Work task
Search the records below for "рынок"; copy each line that has it.

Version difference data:
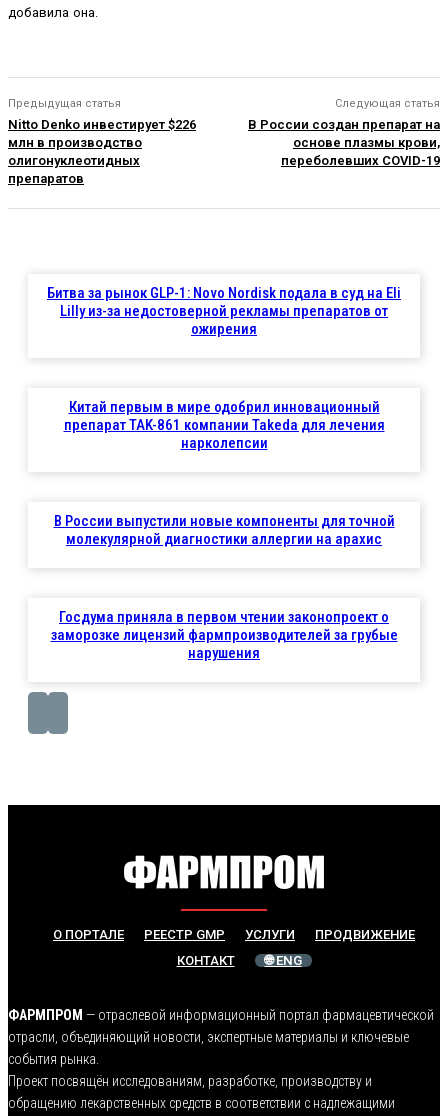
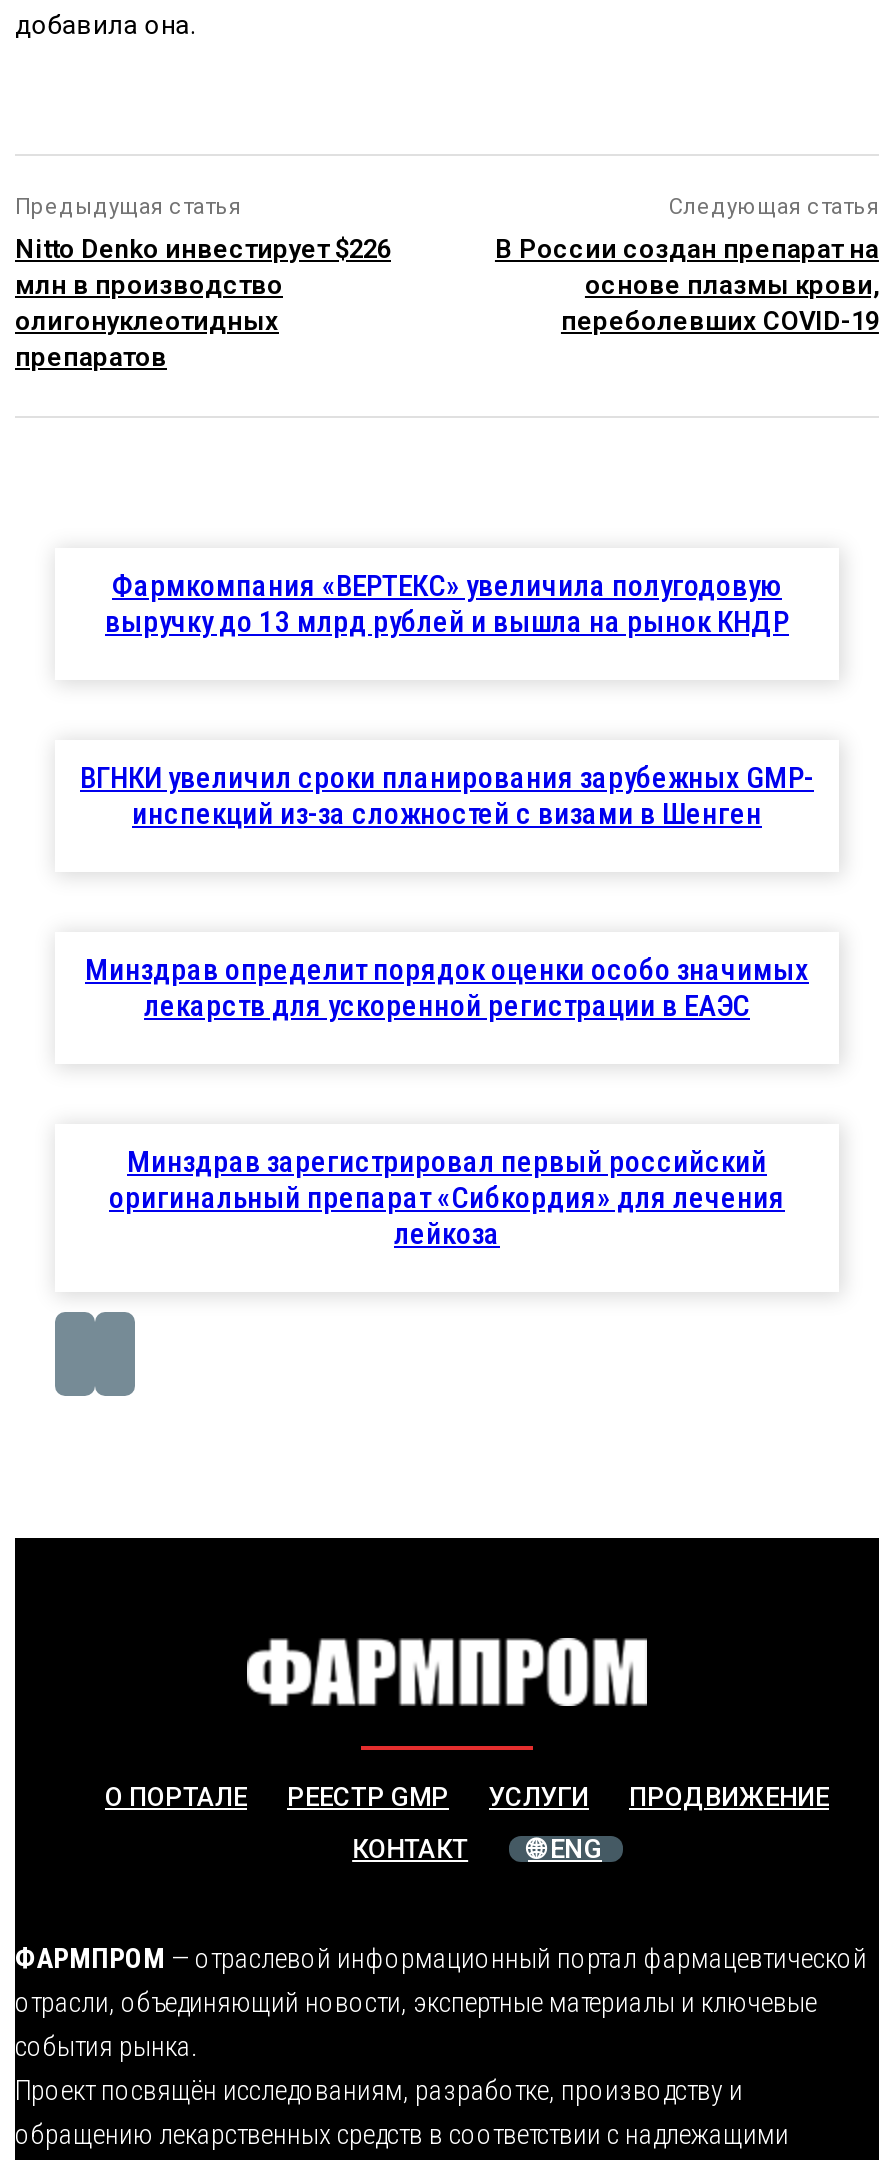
- Битва за рынок GLP-1: Novo Nordisk подала в суд на Eli
- Lilly из-за недостоверной рекламы препаратов от
- ожирения
+ Фармкомпания «ВЕРТЕКС» увеличила полугодовую
+ выручку до 13 млрд рублей и вышла на рынок КНДР

- Китай первым в мире одобрил инновационный
- препарат TAK-861 компании Takeda для лечения
- нарколепсии
+ ВГНКИ увеличил сроки планирования зарубежных GMP-
+ инспекций из-за сложностей с визами в Шенген

- В России выпустили новые компоненты для точной
- молекулярной диагностики аллергии на арахис
+ Минздрав определит порядок оценки особо значимых
+ лекарств для ускоренной регистрации в ЕАЭС

- Госдума приняла в первом чтении законопроект о
- заморозке лицензий фармпроизводителей за грубые
- нарушения
+ Минздрав зарегистрировал первый российский
+ оригинальный препарат «Сибкордия» для лечения
+ лейкоза
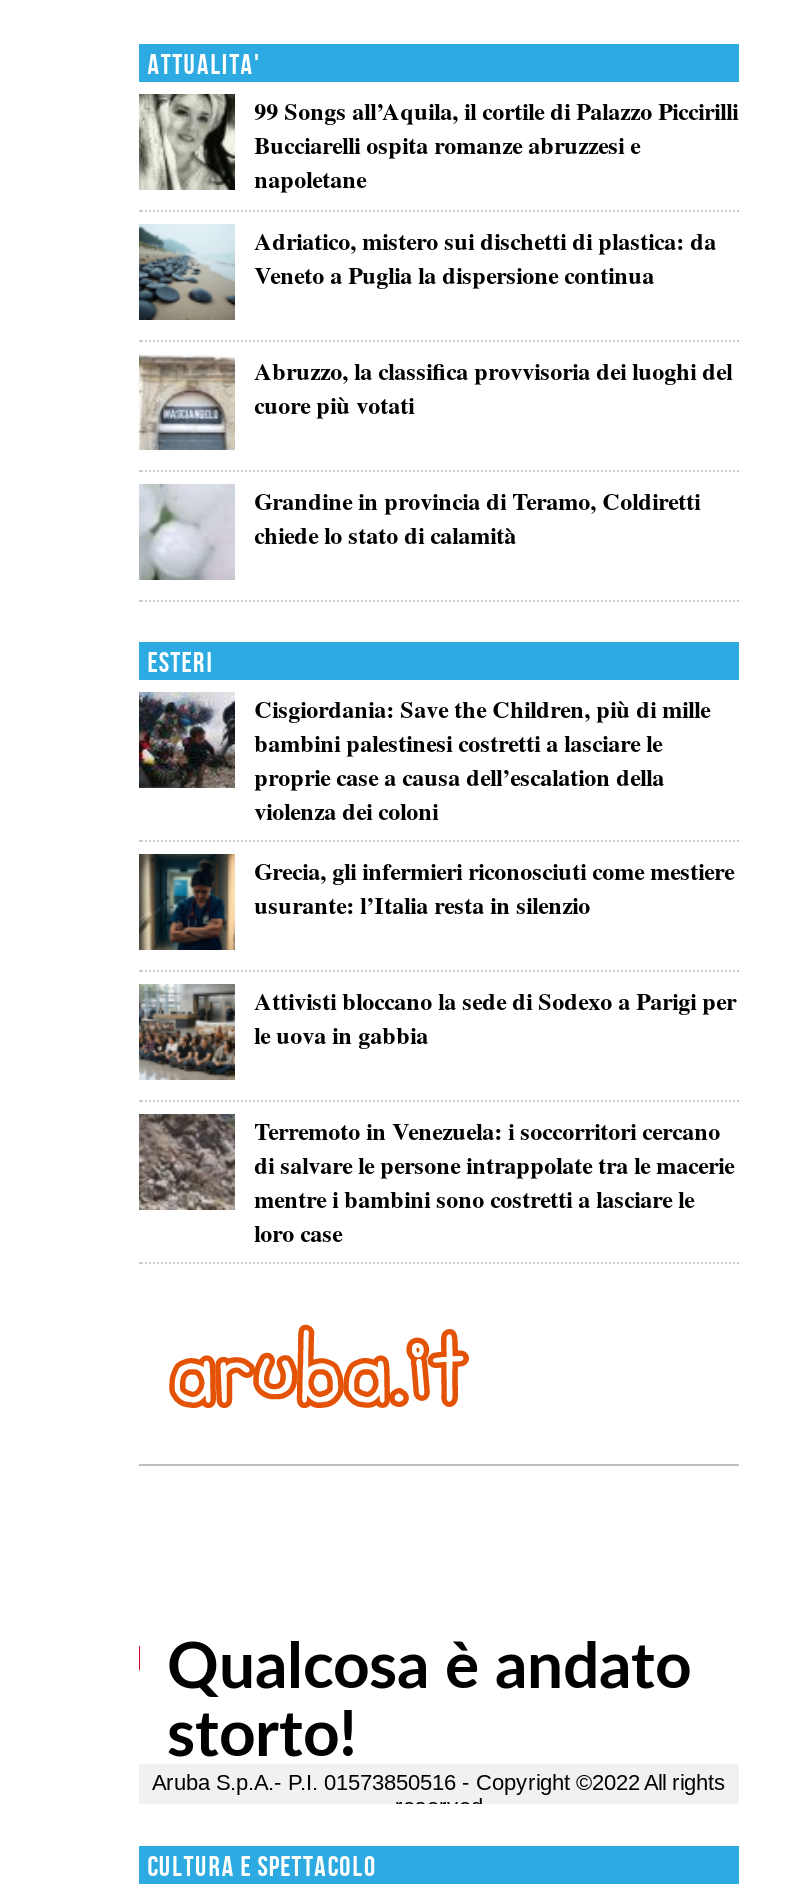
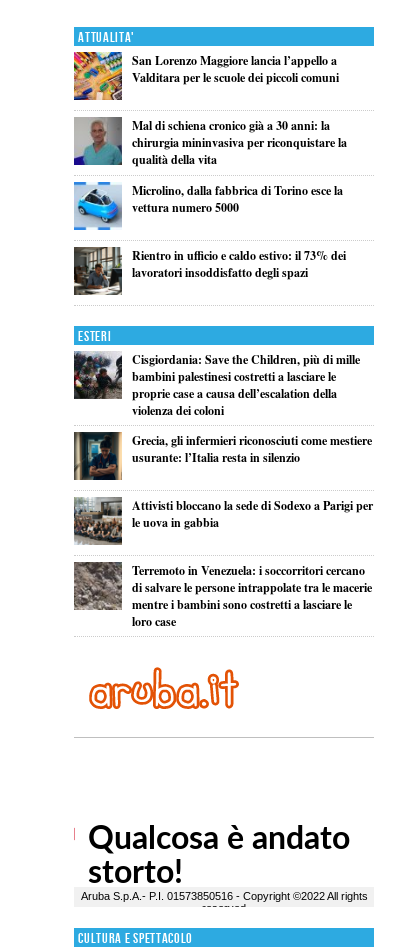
- [image]
- 99 Songs all’Aquila, il cortile di Palazzo Piccirilli
- Bucciarelli ospita romanze abruzzesi e
- napoletane
+ [image]
+ San Lorenzo Maggiore lancia l’appello a
+ Valditara per le scuole dei piccoli comuni

- [image]
- Adriatico, mistero sui dischetti di plastica: da
- Veneto a Puglia la dispersione continua
+ [image]
+ Mal di schiena cronico già a 30 anni: la
+ chirurgia mininvasiva per riconquistare la
+ qualità della vita

- [image]
- Abruzzo, la classifica provvisoria dei luoghi del
- cuore più votati
+ [image]
+ Microlino, dalla fabbrica di Torino esce la
+ vettura numero 5000

- [image]
- Grandine in provincia di Teramo, Coldiretti
- chiede lo stato di calamità
+ [image]
+ Rientro in ufficio e caldo estivo: il 73% dei
+ lavoratori insoddisfatto degli spazi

Exercise solution
- Битва за рынок GLP-1: Novo Nordisk подала в суд на Eli
+ выручку до 13 млрд рублей и вышла на рынок КНДР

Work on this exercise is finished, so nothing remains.